Theirs was an egalitarian marriage. Quote Luther all you want in support of wifely submission, you still have a union of true equality. God, he argued, ordained headship and submission with Adam and Eve, and God never rescinded the order. Luther was, however, far more vocal on the topic in his earlier writing than his later. But in the practical realities of life the marriage from beginning to end was egalitarian. Or, it could be argued I suppose, that Katie was the head of the home. When certain friends hinted that she was ruling the roost, Martin insisted that she did not tell him how to interpret Scripture or write sermons. Case closed.

There were of course many other strong Reformation women , but the wife of the great Reformer, many believed, should have been a proper role model. She should have been sweet, subdued and submissive—everything Katie was not. As such she was not well liked in Wittenberg. Colleagues of Luther judged her haughty and domineering. Students and other visitors at table—as well as Luther himself—thought she should remain silent rather than interjecting her opinions.

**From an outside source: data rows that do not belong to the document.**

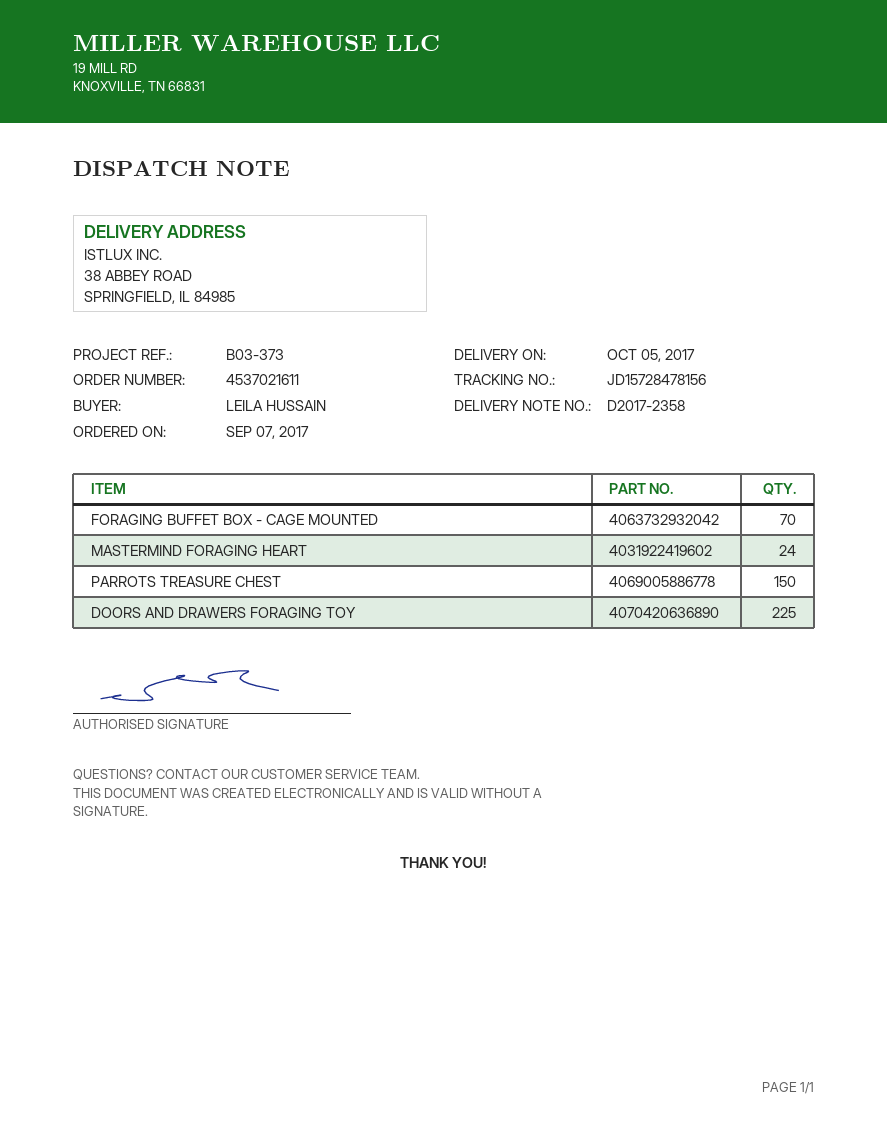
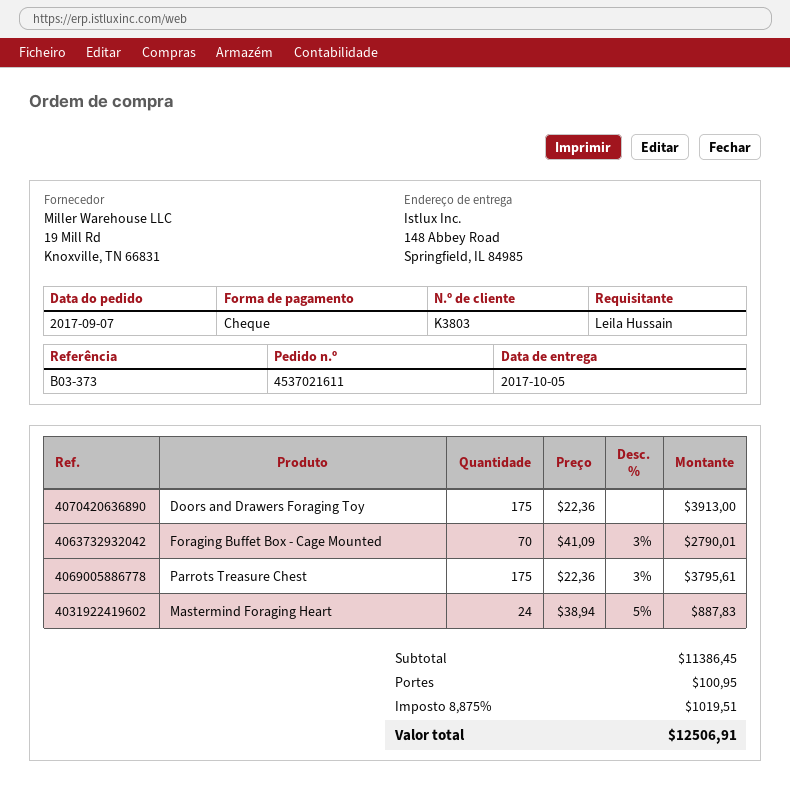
ship to: 38 ABBEY ROAD, SPRINGFIELD, IL 84985 -> 148 Abbey Road, Springfield, IL 84985
PARROTS TREASURE CHEST: 150 -> 175
DOORS AND DRAWERS FORAGING TOY: 225 -> 175

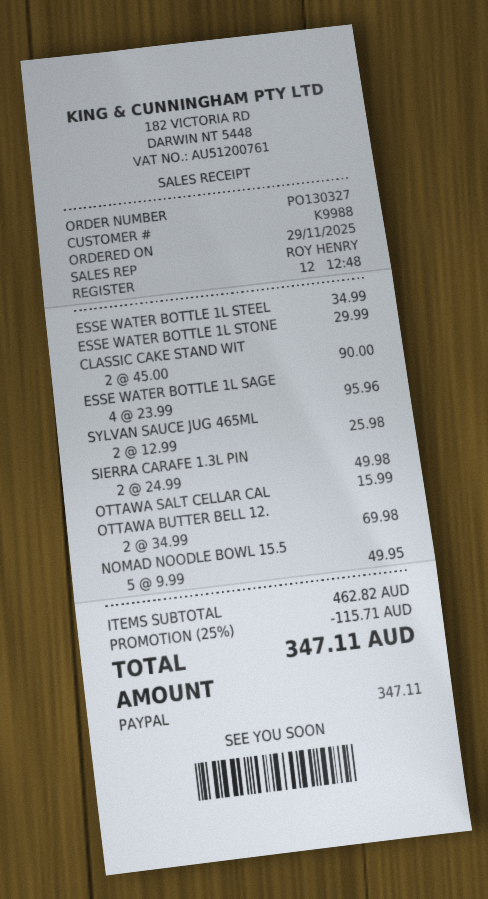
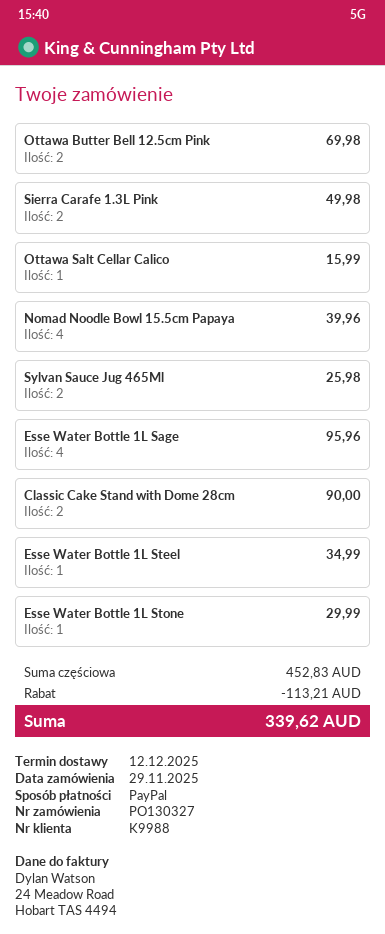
NOMAD NOODLE BOWL 15.5: 5 for 49.95 -> 4 for 39.96
subtotal: 462.82 -> 452.83
discount: 115.71 -> 113.21
total: 347.11 -> 339.62

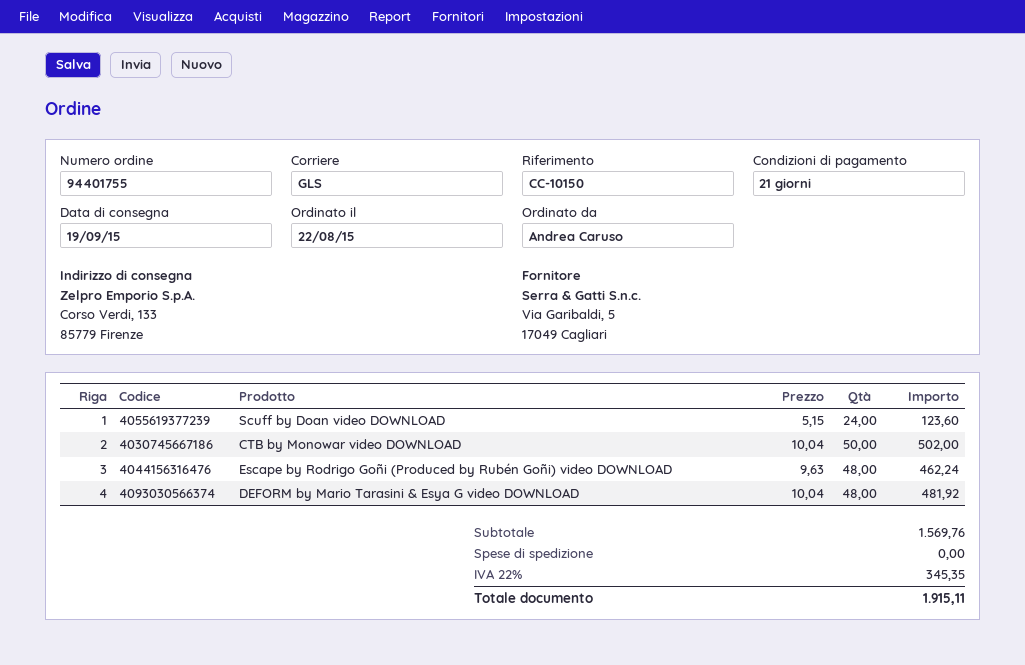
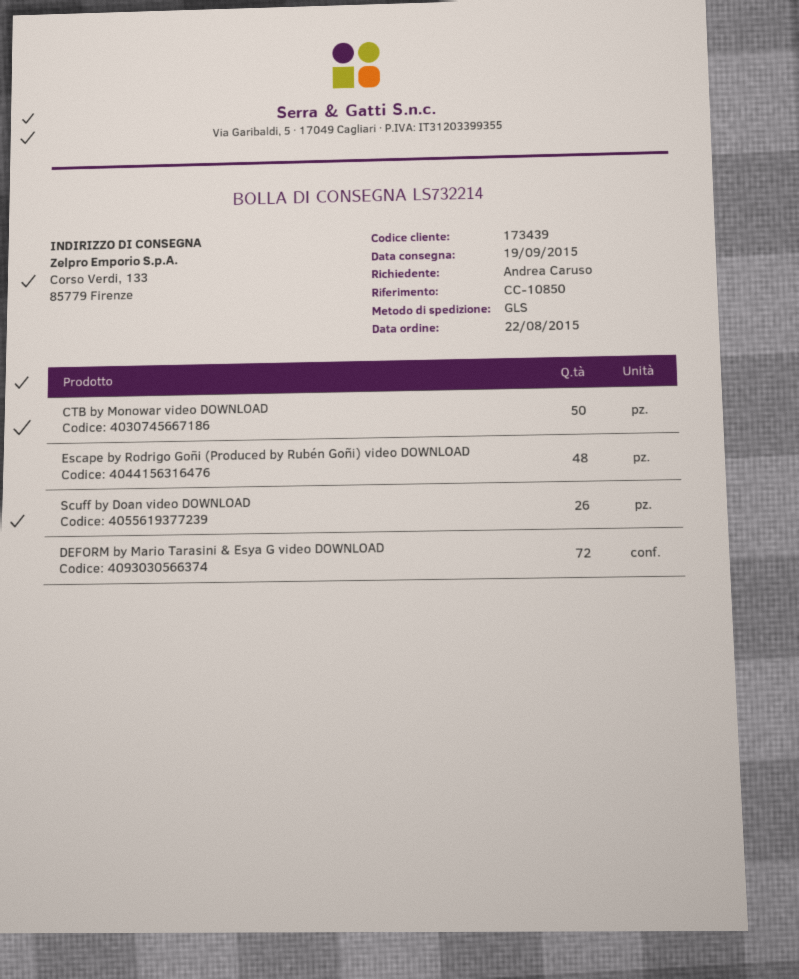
reference: CC-10150 -> CC-10850
Scuff by Doan video DOWNLOAD: 24 -> 26
DEFORM by Mario Tarasini & Esya G video DOWNLOAD: 48 -> 72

Dr. Bill Taylor, a missionary, missions executive and professor, years ago told a story about his father who headed a mission agency in Latin America. Missionaries sometimes took his father aside and voiced their objections to his strong-minded and vocal wife (Bill’s mother). His father didn’t defend or agree. He simply shook his head and shrugged, “that’s Stella.” What more could he say: “That’s Stella.” We would like to think that Martin responded to detractors with the same kind of shrug, “that’s Katie.”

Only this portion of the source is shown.